Diving Deep into Data Alignment

Recently I came across an interesting topic on memory access optimization named data alignment. I know that struct can be seen as public class, and the performance of struct of array is better than array of struct thanks to contiguous memory. But how can the order of elements in a class/struct make a difference?

With those questions in mind, I did a little research. This post is organized in the following way:

  • What is data alignment
  • Calculating the size of struct
  • Optimizing with data alignment

1. What is Data Alignment

Consider a simple struct as following,

struct S {
    short a;    // 2 bytes
    int b;      // 4 bytes
    char c, d;  // 1 byte per char
}st;

You may naturally think the total size of st is simply the sum of all members, which is 8. However, sizeof(st) will give you 12.

This happens because gcc/g++ by default enables data alignment. Data alignment is a technique used to fit data into approperate boundary in memory, so that we can reduce the number of memory access. It facilitates generating single-instruction fetches and puts of the typed data. Without alignment constraints, on the other hand, the code might end up having to do two or more accesses spanning machine-word boundaries.

Without alignment, it would be laid out in memory like this (assuming a 32-bit architecture)1:

 0 1 2 3 4 5 6 7
|a|a|b|b|b|b|c|d|  bytes
|       |       |  words

The problem is that on some CPU architectures, the instruction to load a 4-byte integer from memory only works on word boundaries. So your program would have to fetch each half of st.b with separate instructions. This is going to penalize you when you need to access st.b for many time

But if the memory was laid out as:

 0 1 2 3 4 5 6 7 8 9 A B
|a|a| | |b|b|b|b|c|d| | |
|       |       |       |

Then access to b becomes straightforward. (The disadvantage is that more memory is required, because of the padding bytes.)

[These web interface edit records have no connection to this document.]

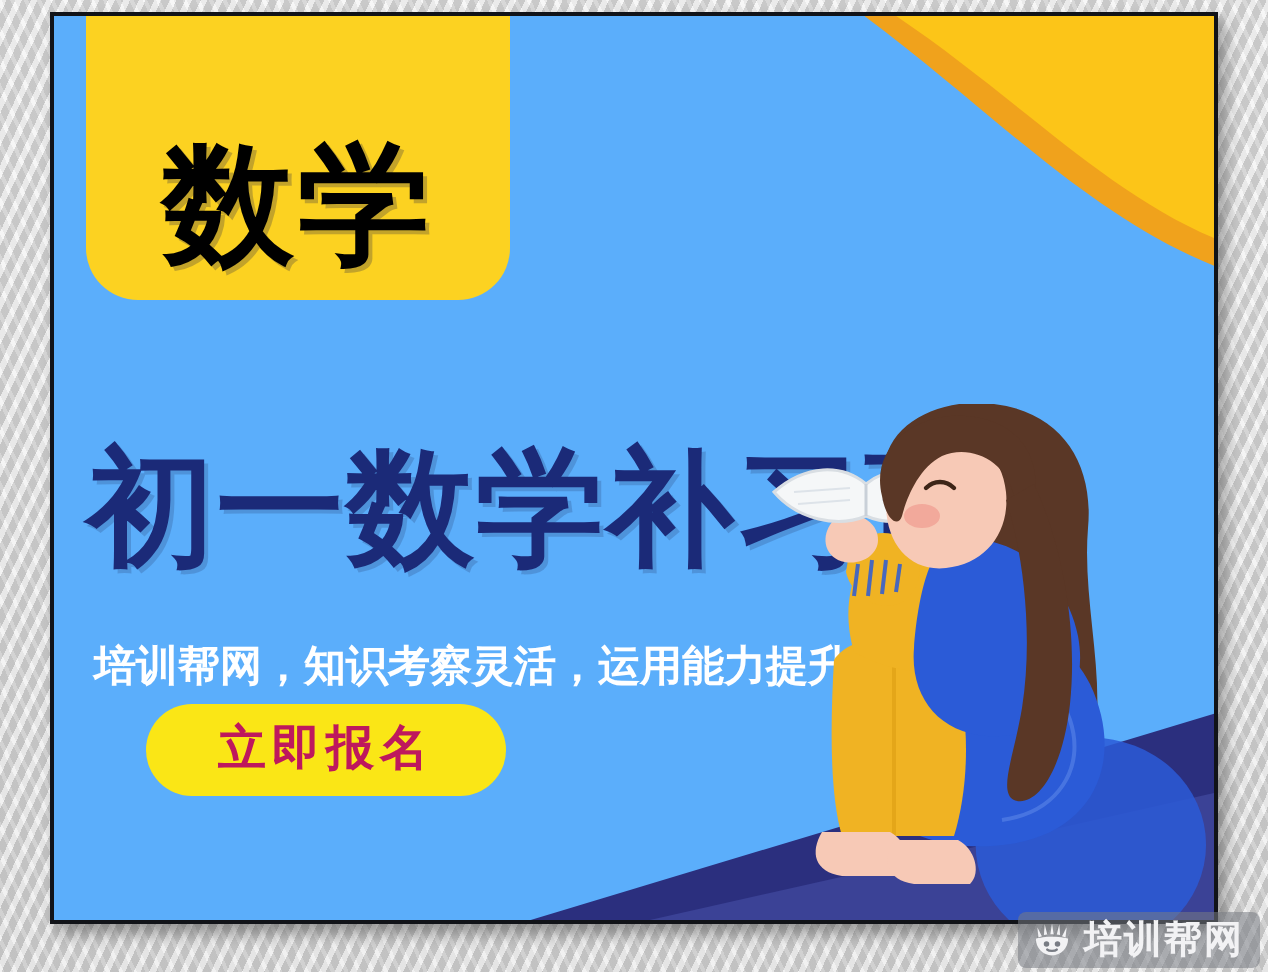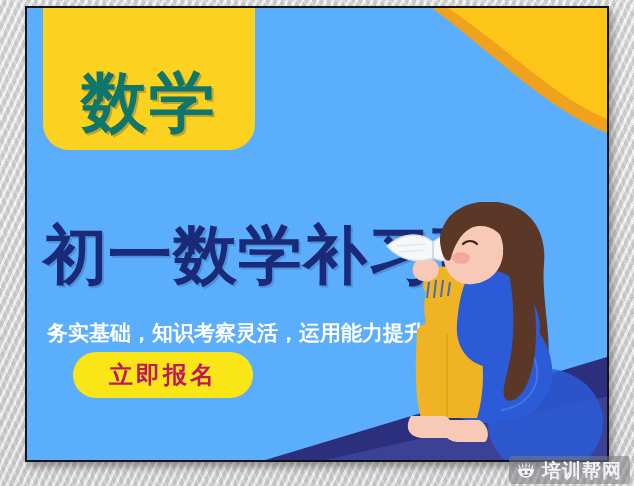--- a/index.html
+++ b/index.html
@@ -64,21 +64,21 @@
     align-items: flex-end;
     justify-content: center;
     padding-bottom: 14px;
     box-sizing: border-box;
     z-index: 5;
   }
   #subject-badge-label {
     font-family: "DejaVu Sans", "Liberation Sans", sans-serif;
     font-size: 66px;
     font-weight: 700;
-    color: #0f766e;
+    color: #000000;
     letter-spacing: 2px;
     line-height: 1;
     text-shadow: 2px 2px 0 rgba(20,25,70,0.25);
     white-space: nowrap;
   }
 
   
   #headline {
     position: absolute;
     left: 16px;
@@ -189,21 +189,21 @@
 
         <ellipse cx="522" cy="418" rx="58" ry="54" fill="#2B5BD7" opacity="0.85"></ellipse>
       </svg>
 
       <div id="subject-badge">
         <span id="subject-badge-label">数学</span>
       </div>
 
       <h1 id="headline">初一数学补习班</h1>
 
-      <p id="subtitle">务实基础，知识考察灵活，运用能力提升</p>
+      <p id="subtitle">培训帮网，知识考察灵活，运用能力提升</p>
 
       <button id="cta-button">
         <span id="cta-label">立即报名</span>
       </button>
 
       <div id="illustration">
         <svg viewBox="0 0 230 250" preserveAspectRatio="xMidYMax meet">
           <defs>
             <clipPath id="clipHair">
               <path d="M60,42 C58,14 86,0 112,2 C146,5 160,30 158,58

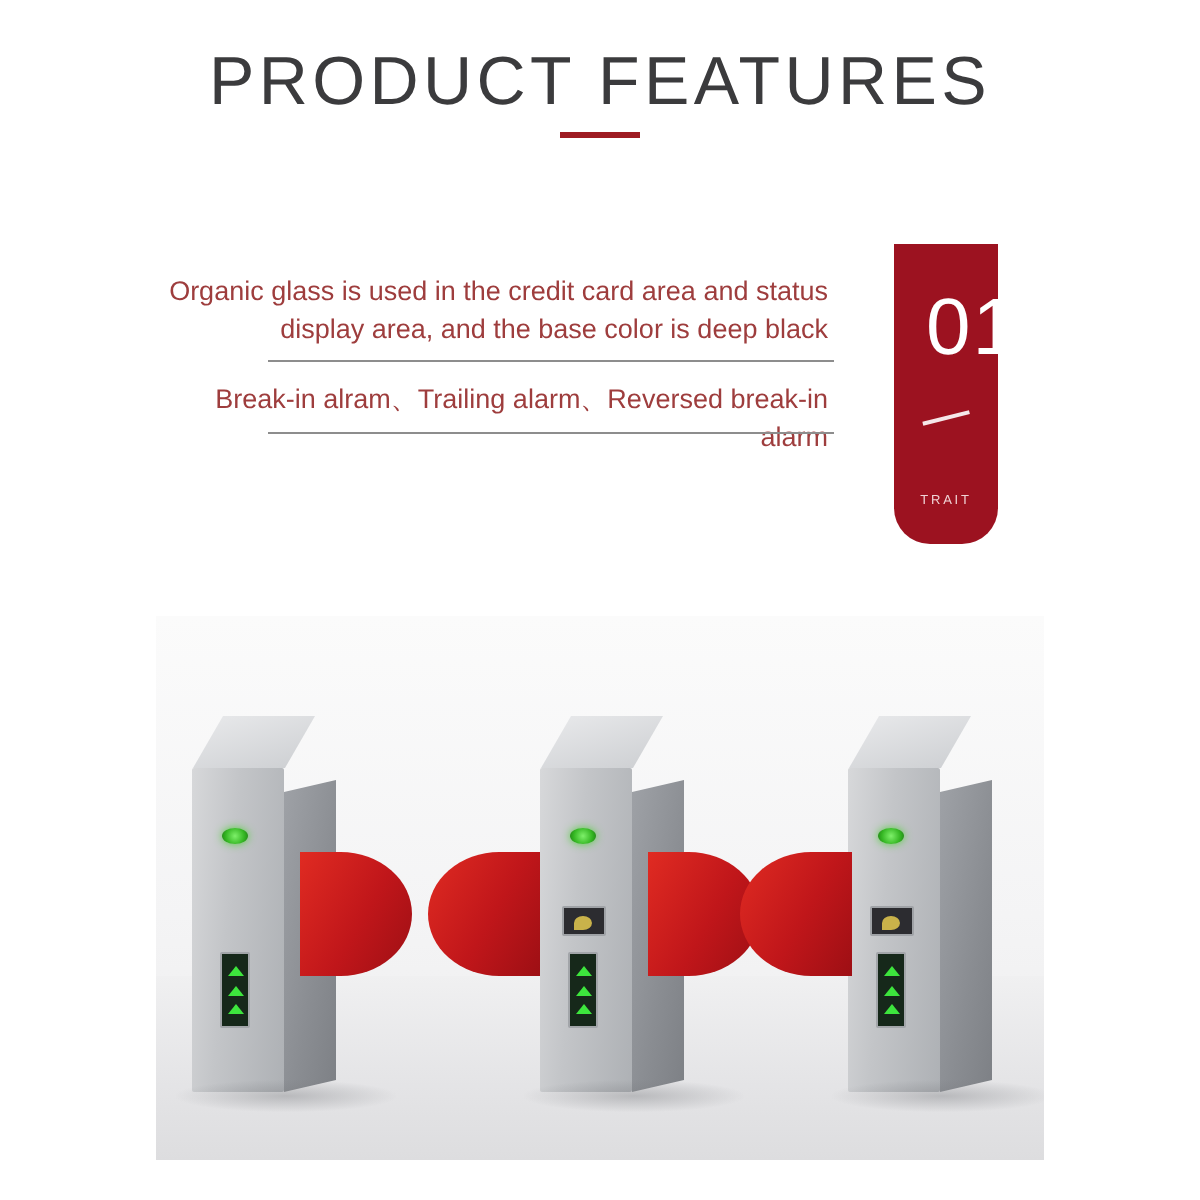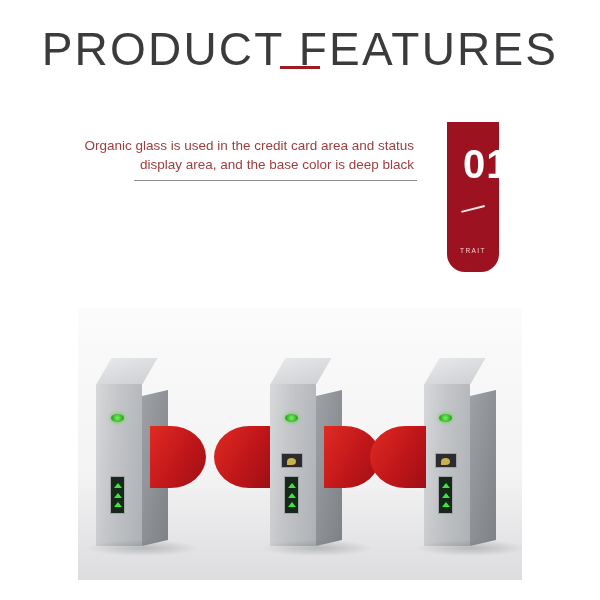--- a/index.html
+++ b/index.html
@@ -9,21 +9,21 @@
     font-family:"Liberation Sans", sans-serif;
     position:relative;
     overflow:hidden;
   }
 
   
   .page-title {
     position:absolute;
     top:22px; left:0; right:0;
     text-align:center;
-    font-size:46px;
+    font-size:34px;
     letter-spacing:2.2px;
     font-weight:400;
     color:#3b3b3d;
     font-family:"Liberation Sans", sans-serif;
   }
   .title-underline {
     position:absolute;
     top:66px; left:280px;
     width:40px; height:3px;
     background:#9e1b22;
@@ -67,21 +67,21 @@
     width:52px; height:150px;
     background:#9c1220;
     border-radius:0 0 18px 18px;
     color:#ffffff;
     text-align:center;
   }
   .trait-number {
     position:absolute;
     top:22px; left:16px; right:0;
     font-size:40px;
-    font-weight:700;
+    font-weight:400;
     letter-spacing:1px;
     line-height:1;
     color:#ffffff;
     font-family:"Liberation Sans", sans-serif;
   }
   .trait-slash {
     position:absolute;
     top:86px; left:14px;
     width:24px; height:1.5px;
     background:#ffffff;
@@ -195,20 +195,24 @@
 <div class="page-title">PRODUCT FEATURES</div>
 <div class="title-underline"></div>
 
 <div class="features">
 
   <div class="feat-row feat-row-1">
     <div class="feat-text">Organic glass is used in the credit card area and status display area, and the base color is deep black</div>
     <div class="feat-divider"></div>
   </div>
 
+  <div class="feat-row feat-row-2">
+    <div class="feat-text feat-text-2">Break-in alram、Trailing alarm、Reversed break-in alarm</div>
+    <div class="feat-divider"></div>
+  </div>
 
 </div>
 
 <div class="trait-card">
   <div class="trait-number">01</div>
   <div class="trait-slash"></div>
   <div class="trait-label">TRAIT</div>
 </div>
 
 <div class="product-photo">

Now that we know what is data alignment, how to use it?

Alignment Requirements

From C++ standard,

Every object type has the property called alignment requirement, which is an integer value (of type std::size_t, always a power of 2) representing the number of bytes between successive addresses at which objects of this type can be allocated. 2

In simple English, it means the size of word boundaries should be a small power of two, and the data type can only start at an offset that is an integer mulltiple of it. Usually alignment requirement falls into {1, 2, 4, 8}, and gcc by default uses 4. This can be overriden by user, and we will see how soon.

Primitive Types

For primitive data types, it’s common that:

  • char is 1-byte aligned
  • short is 2-byte aligned
  • int, float, and pointers (on 32-bit systems1) is 4-byte aligned
  • double is 8-byte aligned

The alignment requirement of a data type can be queried using std::alignment_of.

malloc is required by the C standard to return a pointer that’s properly aligned for any data type. 3

Class Objects

Not many posts on the internet cover data alignment with class objects. I think it is mainly because for class objects, things are a little more complicated and undetermined. Due to the unspecified order of class members (pre-C++11 standard), I shall also restrict the discussion to struct, whose order is determined.


According to C++11 standard,

Nonstatic data members of a (non-union) class with the same access control (Clause 11) are allocated so that later members have higher addresses within a class object. The order of allocation of non-static data members with different access control is unspecified.

It means that for the following code, address of x<y<z, since they are under the same access control.

struct foo { public: int x; public: int y; public: int z; };

However, there is another story before C++11, where the order of class member without an intervening access-specifier is unspeficied.


At this step, it is natural that we want to see some examples. I shall begin by calculating the size of a struct instance.

2. Calculating the size of struct

Rule of Thumb for calculating

By following the rules below, you should get the same result of sizeof.4

  1. Member Alignment: For the members of union or struct, the first member is placed at index 0 (offset=0), and succeeding elements will be placed at an integer multiple of the size of member, or sub-member of the member. For example, int takes 4 bytes on 32-bit/64-bit machine, thus int should be placed at index [0,4,8,…].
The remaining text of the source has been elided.